### Material provided
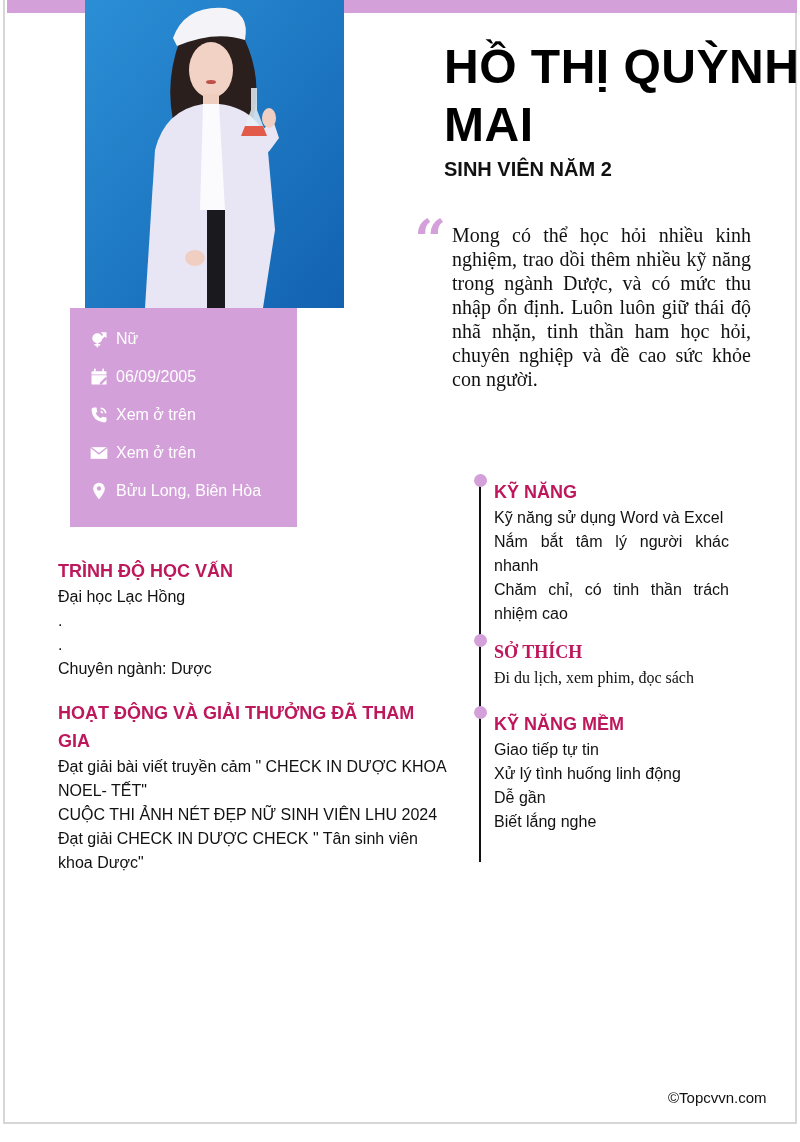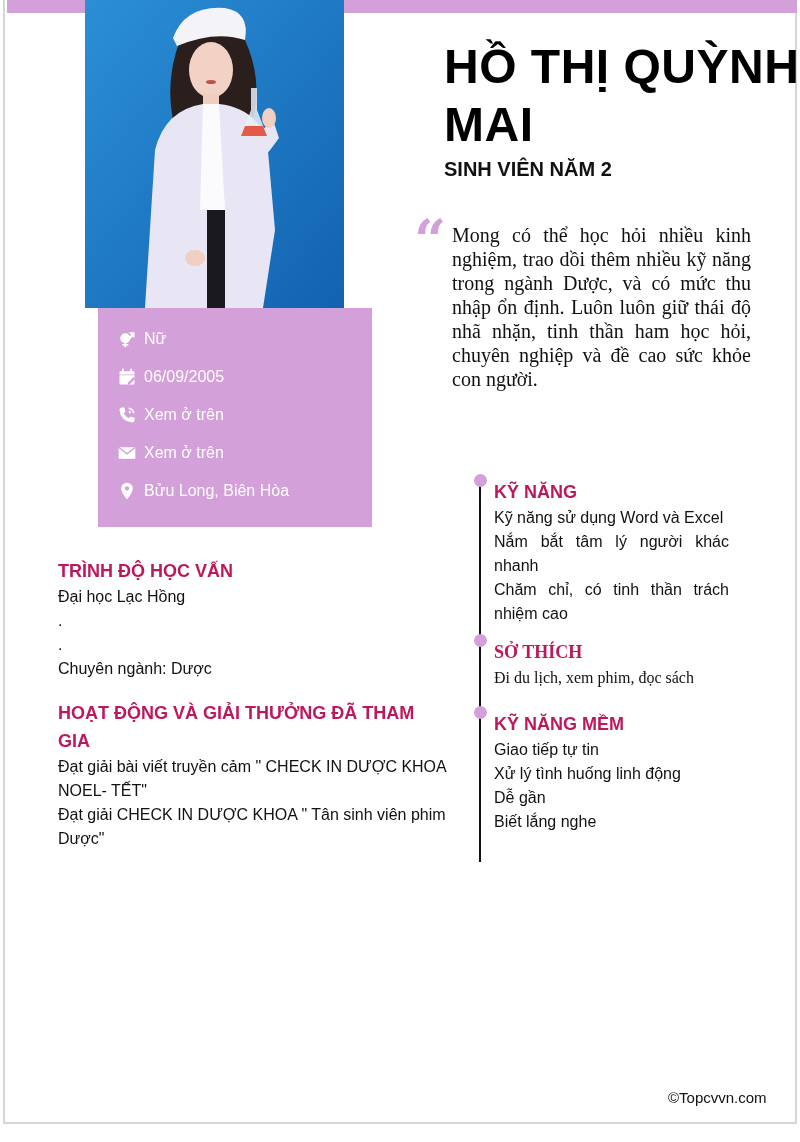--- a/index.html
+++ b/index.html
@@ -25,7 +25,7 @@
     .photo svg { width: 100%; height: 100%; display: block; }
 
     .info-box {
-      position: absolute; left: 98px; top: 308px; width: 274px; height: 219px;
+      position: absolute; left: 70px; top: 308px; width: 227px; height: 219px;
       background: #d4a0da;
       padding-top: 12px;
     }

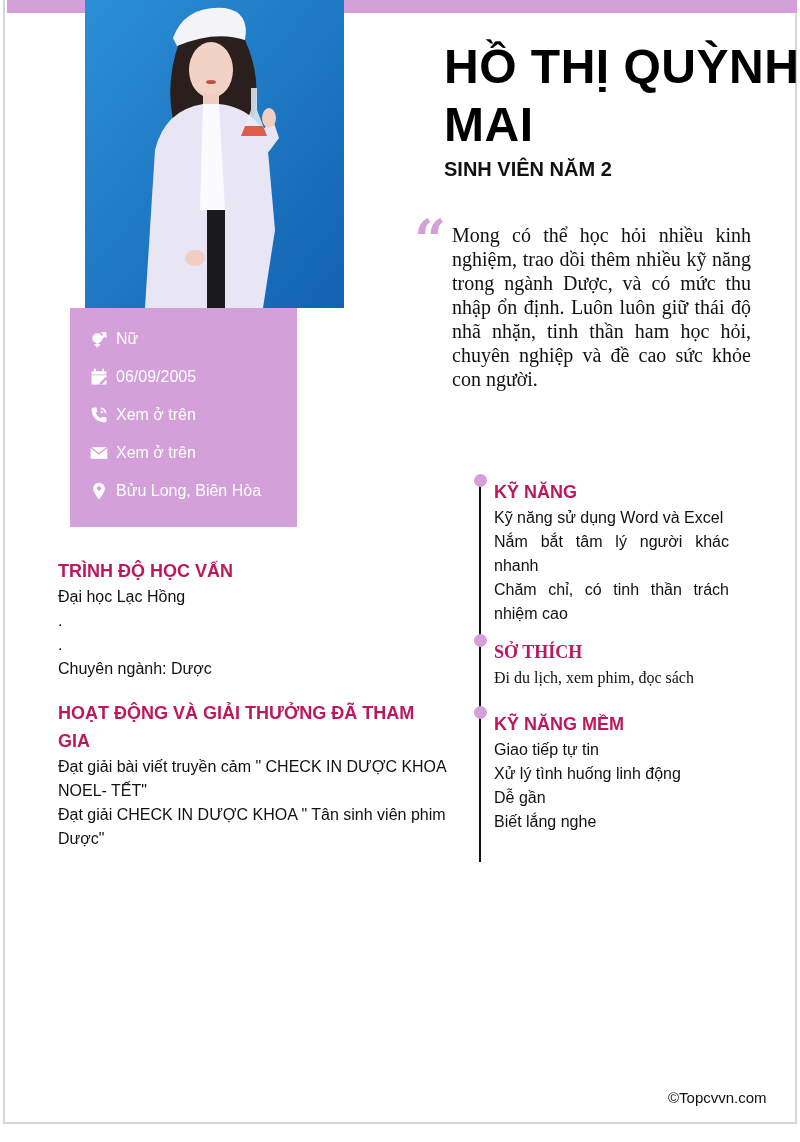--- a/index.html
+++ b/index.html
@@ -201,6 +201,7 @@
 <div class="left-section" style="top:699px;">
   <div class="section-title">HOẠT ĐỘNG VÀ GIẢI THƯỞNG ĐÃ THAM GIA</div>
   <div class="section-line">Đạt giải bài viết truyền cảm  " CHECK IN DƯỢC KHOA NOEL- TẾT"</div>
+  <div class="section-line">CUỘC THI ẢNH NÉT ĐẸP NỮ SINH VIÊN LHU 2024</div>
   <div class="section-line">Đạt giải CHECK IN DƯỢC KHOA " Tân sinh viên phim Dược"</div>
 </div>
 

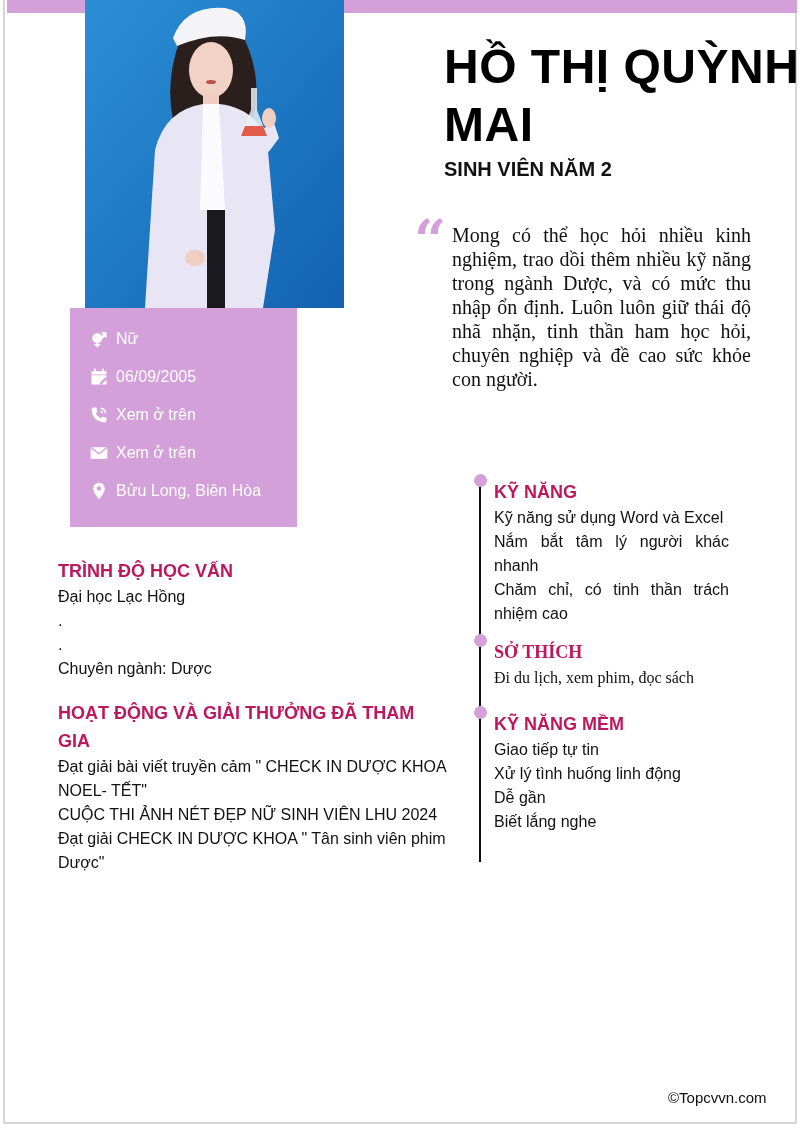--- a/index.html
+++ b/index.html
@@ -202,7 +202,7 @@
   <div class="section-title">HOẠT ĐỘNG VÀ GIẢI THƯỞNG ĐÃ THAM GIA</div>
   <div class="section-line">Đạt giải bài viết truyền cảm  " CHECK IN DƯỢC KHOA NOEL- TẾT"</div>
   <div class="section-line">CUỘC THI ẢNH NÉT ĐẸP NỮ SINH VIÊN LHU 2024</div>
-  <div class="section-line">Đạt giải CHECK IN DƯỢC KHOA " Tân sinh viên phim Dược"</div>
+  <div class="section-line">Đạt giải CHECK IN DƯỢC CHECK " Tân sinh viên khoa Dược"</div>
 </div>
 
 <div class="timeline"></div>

==

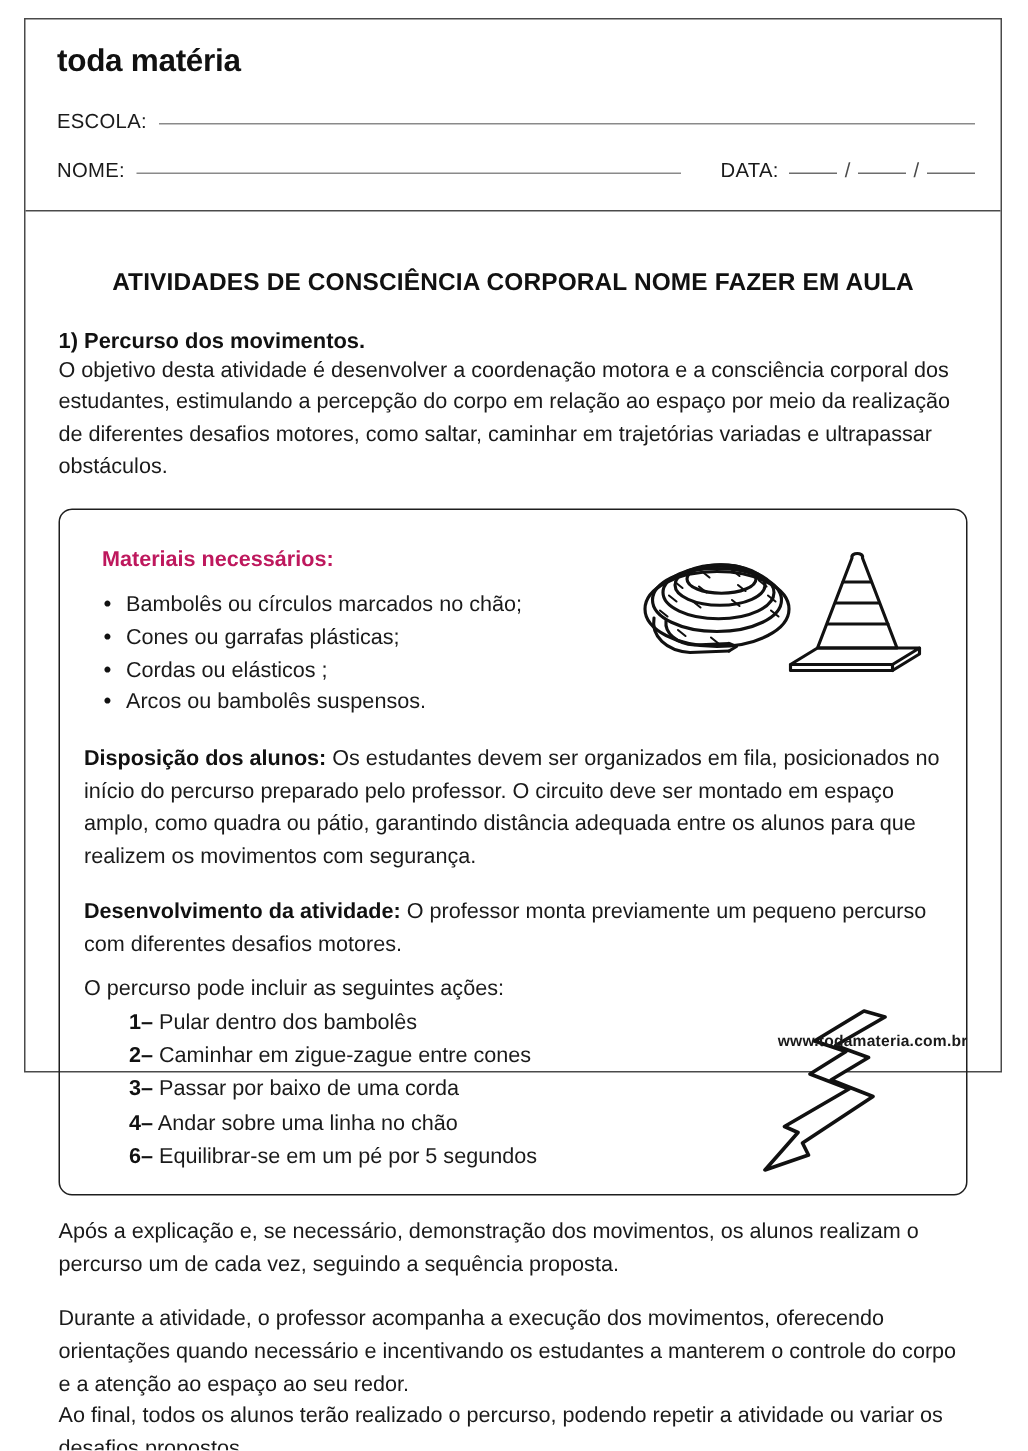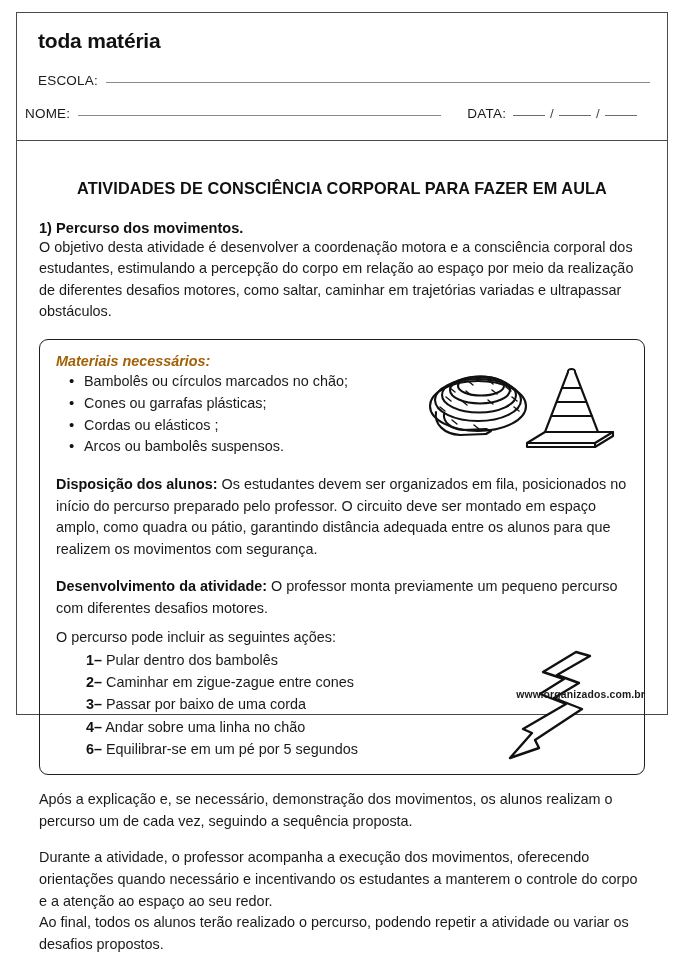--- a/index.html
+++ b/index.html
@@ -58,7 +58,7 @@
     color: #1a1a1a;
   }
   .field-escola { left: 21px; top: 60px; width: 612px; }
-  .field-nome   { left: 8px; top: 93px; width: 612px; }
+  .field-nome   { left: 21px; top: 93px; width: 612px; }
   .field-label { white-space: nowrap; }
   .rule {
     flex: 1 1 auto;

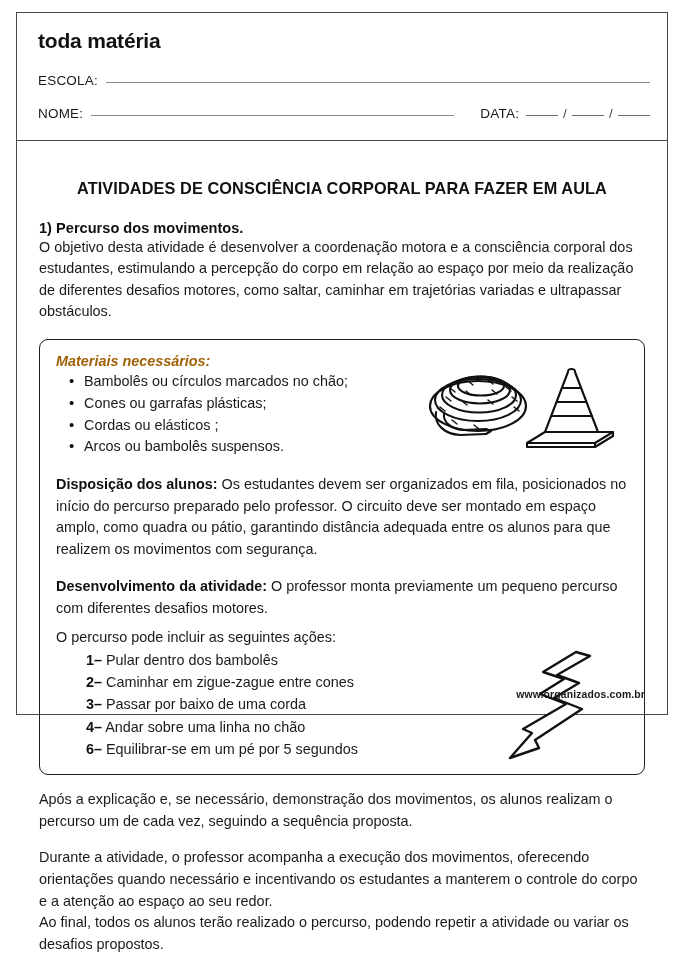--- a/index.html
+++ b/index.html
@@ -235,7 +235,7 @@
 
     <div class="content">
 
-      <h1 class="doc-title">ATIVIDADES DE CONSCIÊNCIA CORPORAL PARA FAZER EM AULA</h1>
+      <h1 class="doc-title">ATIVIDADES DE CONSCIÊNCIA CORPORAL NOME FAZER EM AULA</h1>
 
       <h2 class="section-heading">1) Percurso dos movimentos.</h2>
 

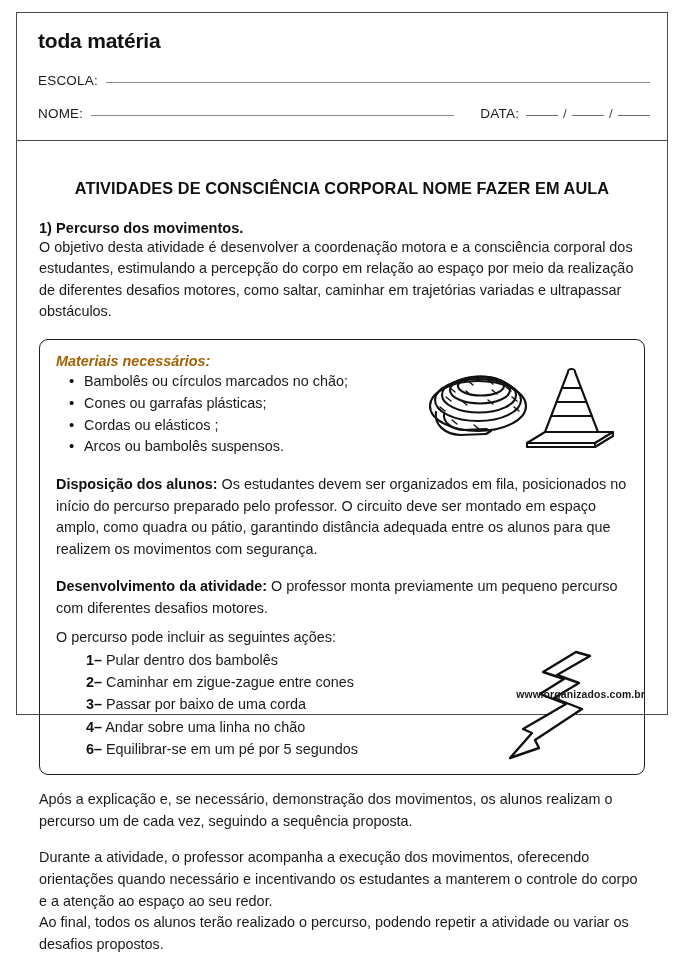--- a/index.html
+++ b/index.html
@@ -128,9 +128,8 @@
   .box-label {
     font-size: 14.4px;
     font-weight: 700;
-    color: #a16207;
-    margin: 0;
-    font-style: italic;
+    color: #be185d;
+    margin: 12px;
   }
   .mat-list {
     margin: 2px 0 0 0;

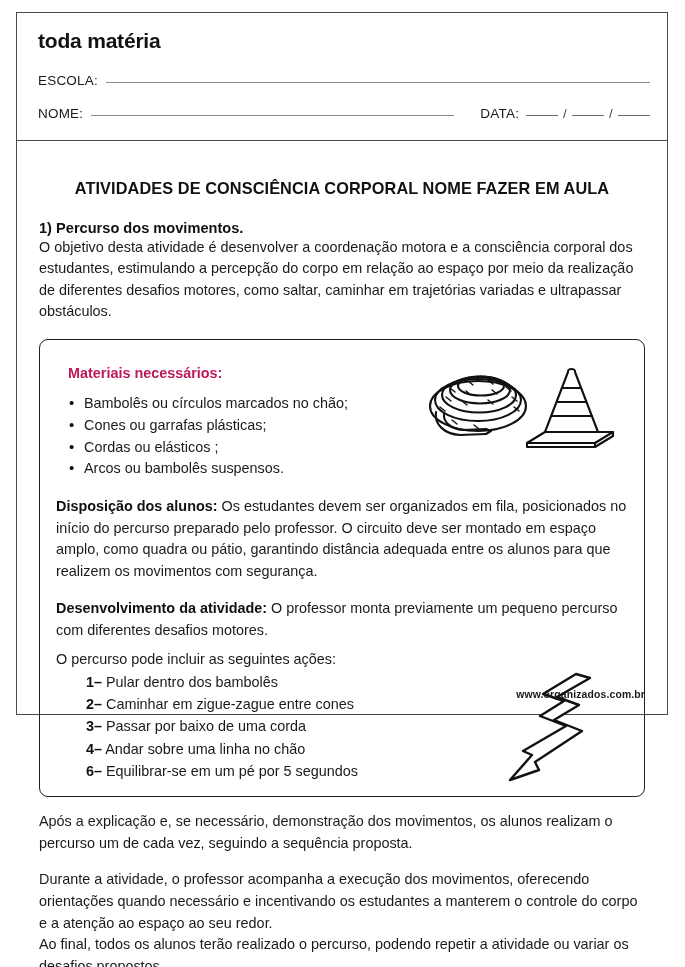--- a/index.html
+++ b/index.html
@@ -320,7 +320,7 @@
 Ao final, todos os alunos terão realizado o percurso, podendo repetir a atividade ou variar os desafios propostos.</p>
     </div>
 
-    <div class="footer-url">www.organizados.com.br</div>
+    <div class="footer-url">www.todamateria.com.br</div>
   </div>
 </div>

### How to complete this task
Copy every line of the listing that contains the word "height".

### The answer
     .photo svg { width: 100%; height: 100%; display: block; }
-      position: absolute; left: 98px; top: 308px; width: 274px; height: 219px;
+      position: absolute; left: 70px; top: 308px; width: 227px; height: 219px;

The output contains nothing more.